En Windows, en mis pruebas fue bastante automático. En macOS y Linux, el trabajo real suele estar en tener el driver/FTDI bien cargado para que el sistema vea el adaptador como dispositivo serie operativo. No es que el cable “no funcione”, es que el ordenador puede tardar o no mapear el dispositivo si el entorno no está preparado. La ventaja de usar FTDI es que ese paso, cuando toca, suele ser resoluble sin cambiar nada del hardware.
Sobre la longitud (1,8 m): en monturas de jardín o terraza va perfecto. En salidas donde el portátil queda algo lejos del trípode, esa longitud ayuda a evitar que el cable quede tenso. Yo la he agradecido especialmente cuando montas la mesa/bolsa de accesorios a un lado y el portátil queda a media distancia del trípode.
Rendimiento y resultado final
Donde se ve el “rendimiento” no es en potencia, sino en consistencia de respuesta: apuntado más preciso “de principio a fin” y menos necesidad de corregir manualmente. Con control por PC, el resultado final suele mejorar porque reduces errores humanos de repetición.
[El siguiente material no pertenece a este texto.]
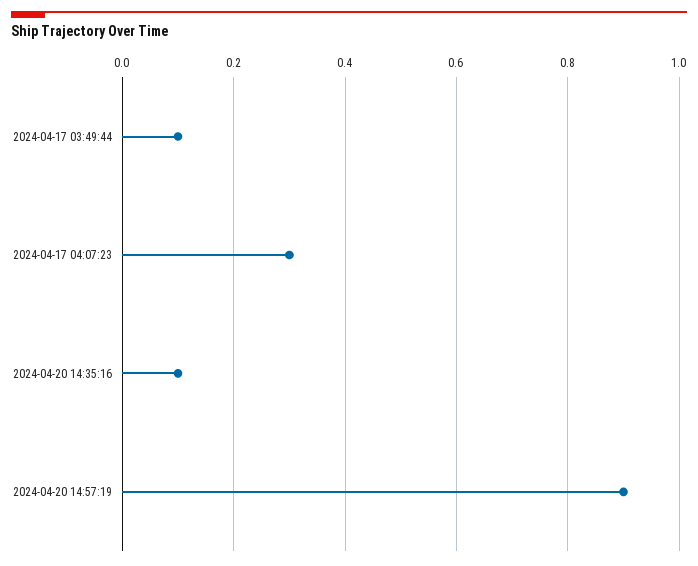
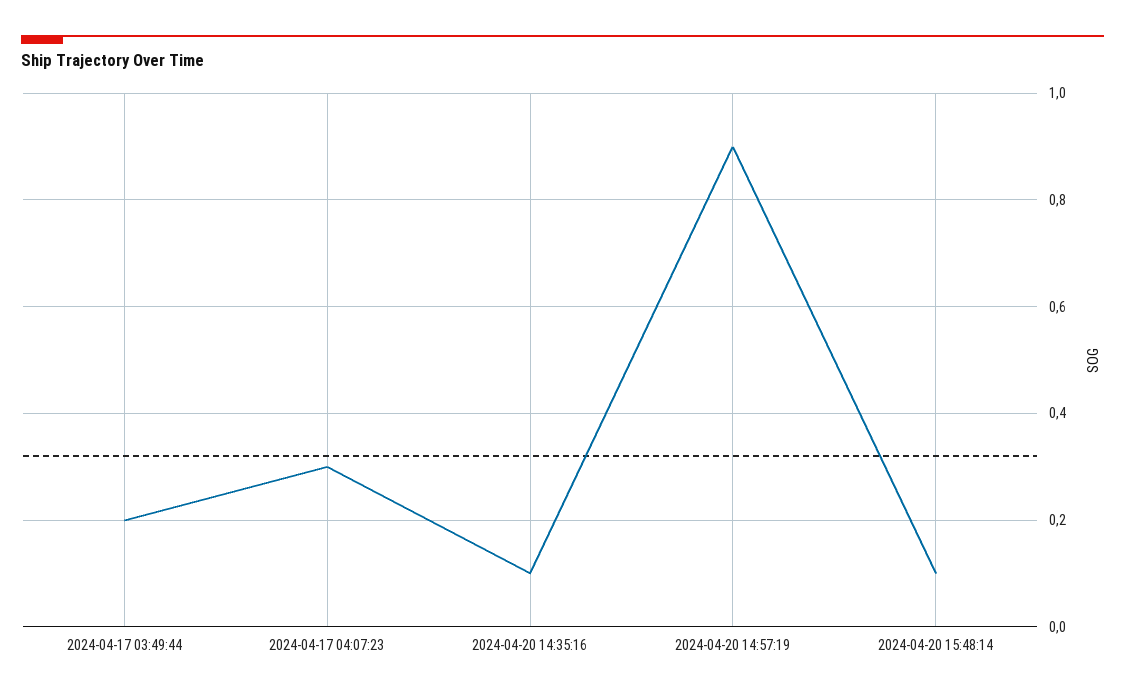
2024-04-17 03:49:44: 0.1 -> 0.2
2024-04-20 15:48:14: none -> 0.1

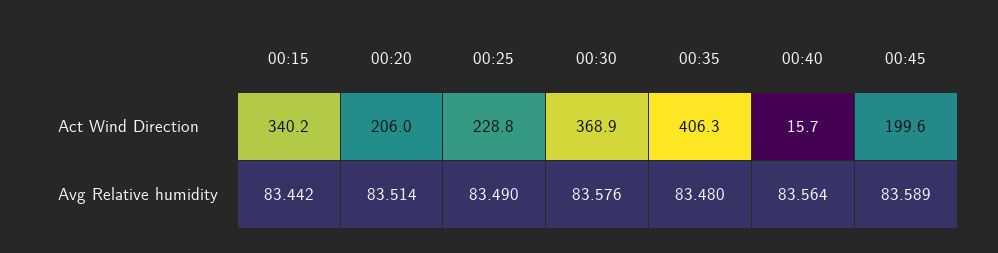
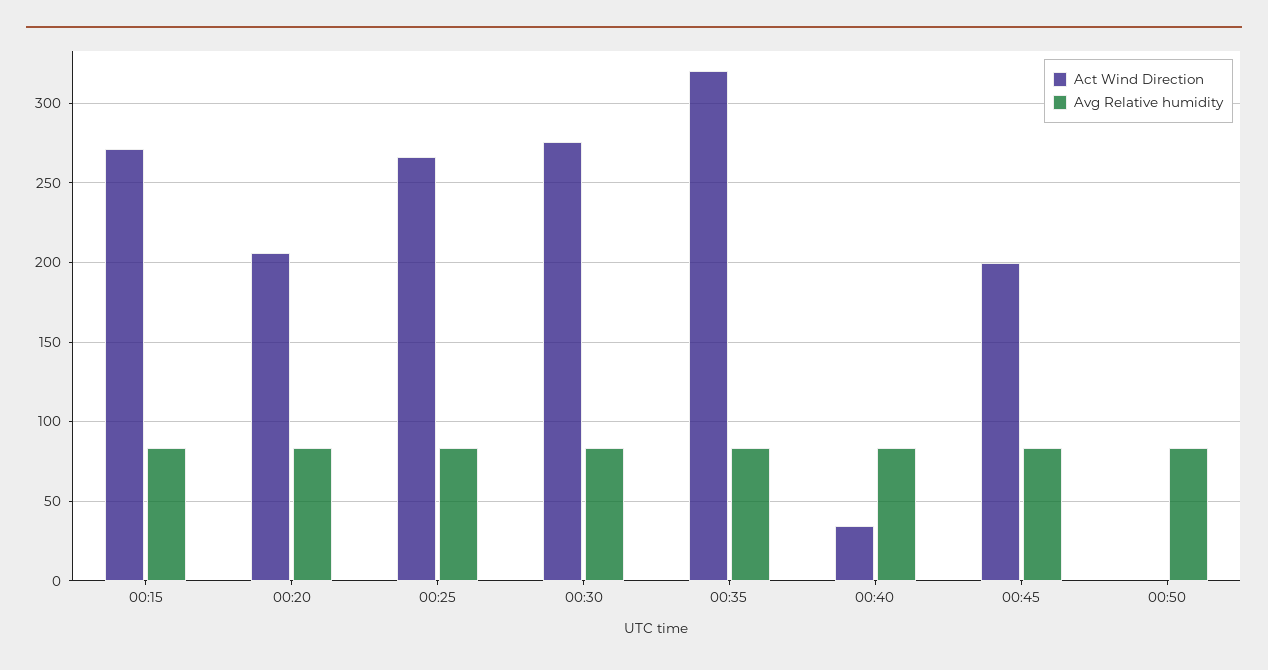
Act Wind Direction, 00:15: 340.2 -> 270
Act Wind Direction, 00:25: 228.8 -> 265
Act Wind Direction, 00:30: 368.9 -> 275
Act Wind Direction, 00:35: 406.3 -> 320
Act Wind Direction, 00:40: 15.7 -> 35
Act Wind Direction, 00:50: none -> 0
Avg Relative humidity, 00:50: none -> 85

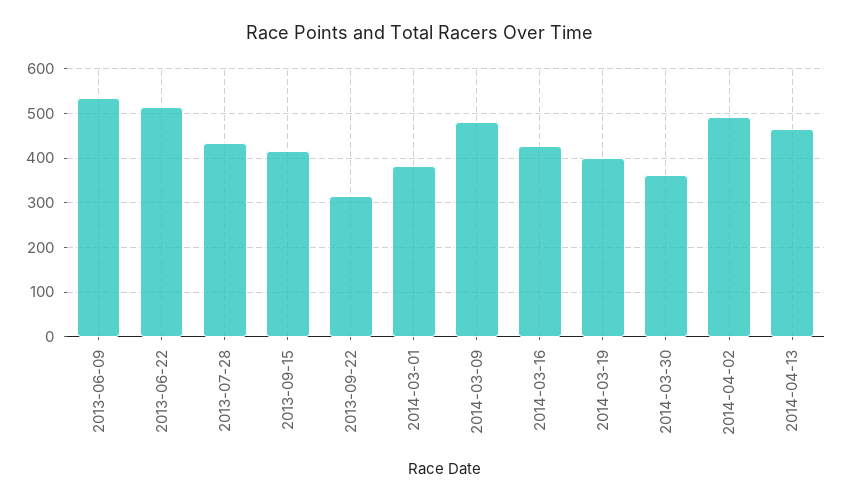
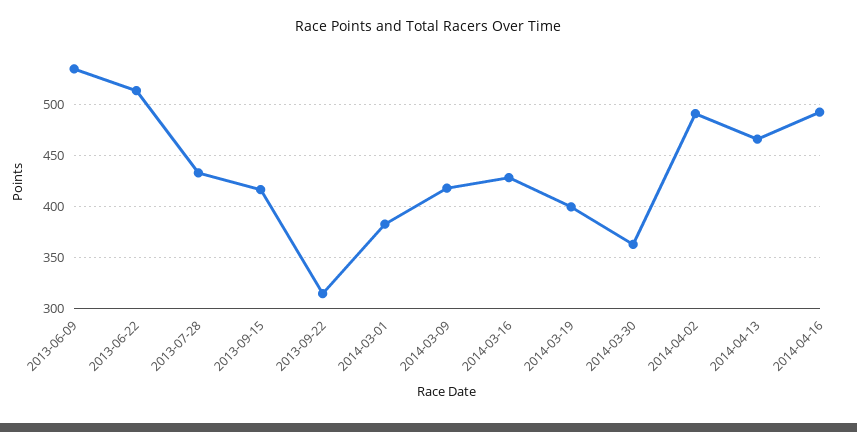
2014-03-09: 480 -> 420
2014-04-16: none -> 490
En mis sesiones, la montura respondió bien a comandos, y el sistema mantuvo comunicación el tiempo suficiente para trabajar con rutinas de apuntado y ajustes progresivos.
Contextos reales de uso (lo que cambia en campo):
- Coche 1: montando en el lateral trasero de un Seat Leon (2018), con el portátil sobre una base plegable y la montura en trípode estable en suelo irregular. El adaptador permitió que el cable no quedase tirante y que pudiera recolocar la mesa sin que se cortara la comunicación.
- Coche 2: en una salida desde un Renault Clio (2016), con condiciones de brisa en una campa abierta. Lo crítico aquí fue mantener el portátil bien firme para que el cable USB no recibiera tirones. El adaptador se mantuvo operativo durante los pasos de alineado y el posterior control desde software.
- Coche 3: en un entorno más “técnico”, usando el PC para preparar encuadres antes de empezar. La ventaja práctica fue que, una vez estable el puerto y la conexión, repetir secuencias fue más directo que con el mando, especialmente cuando querías dejar todo listo y solo “ejecutar” la sesión.
No todo es automático: si el puerto USB del portátil cae en ahorro de energía agresivo o usas un hub de calidad irregular, pueden aparecer problemas de reconexión. Ahí, el adaptador no es culpable; lo que falla es el entorno. Pero con uso cuidadoso (puerto directo, configuración estable y cableado sin tensión) el conjunto responde como esperaba.
Puntos fuertes y aspectos mejorables
Puntos fuertes:
- Interfaz coherente con EQMOD para AZ-GTi: elimina la fricción de “control manual vs control software”.
- FTDI: suele facilitar la vida con drivers y reduce sustos de compatibilidad.
- Longitud útil (1,8 m): evita tirantez típica entre trípode y PC, mejorando la estabilidad mecánica del montaje.
- Buen encaje para sesiones largas: una vez conectado, el flujo de trabajo por software es más repetible.
Aspectos mejorables (de cara al usuario):
- Mantener un entorno USB limpio: evitar hubs baratos, y si el portátil tiene comportamientos raros de energía, conviene revisar la configuración para que no suspenda el dispositivo en mitad de la sesión.
- Cuidar el estiramiento del RJ: aunque el cable funcione, con el tiempo cualquier conector sufre si queda sometido a tensión o giros constantes. En campo, el mejor “mantenimiento” es tender el cable con holgura y fijarlo con bridas suaves donde sea posible (sin apretar demasiado).
- Si el sistema no lo detecta, la solución pasa por drives/puerto serie: no es un fallo del adaptador, sino del reconocimiento del dispositivo en ese equipo concreto.
Veredicto del experto
Para el uso que realmente importa —control de la Skywatcher AZ-GTi desde el ordenador con rutinas de apuntado y trabajo más automatizable— este adaptador USB a RJ12/RJ11 con FTDI me parece una compra sensata. No aporta “magia” ni más par ni electrónica de potencia, pero sí aporta lo que en la práctica más se agradece en astrofotografía: comunicación estable, menos errores operativos y un flujo de trabajo más repetible. Si cuidas el entorno USB y el montaje mecánico (sin tirones y con buena holgura), el resultado final suele ser más consistente que con mando manual cuando estás ajustando y encuadrando durante varias fases de la sesión.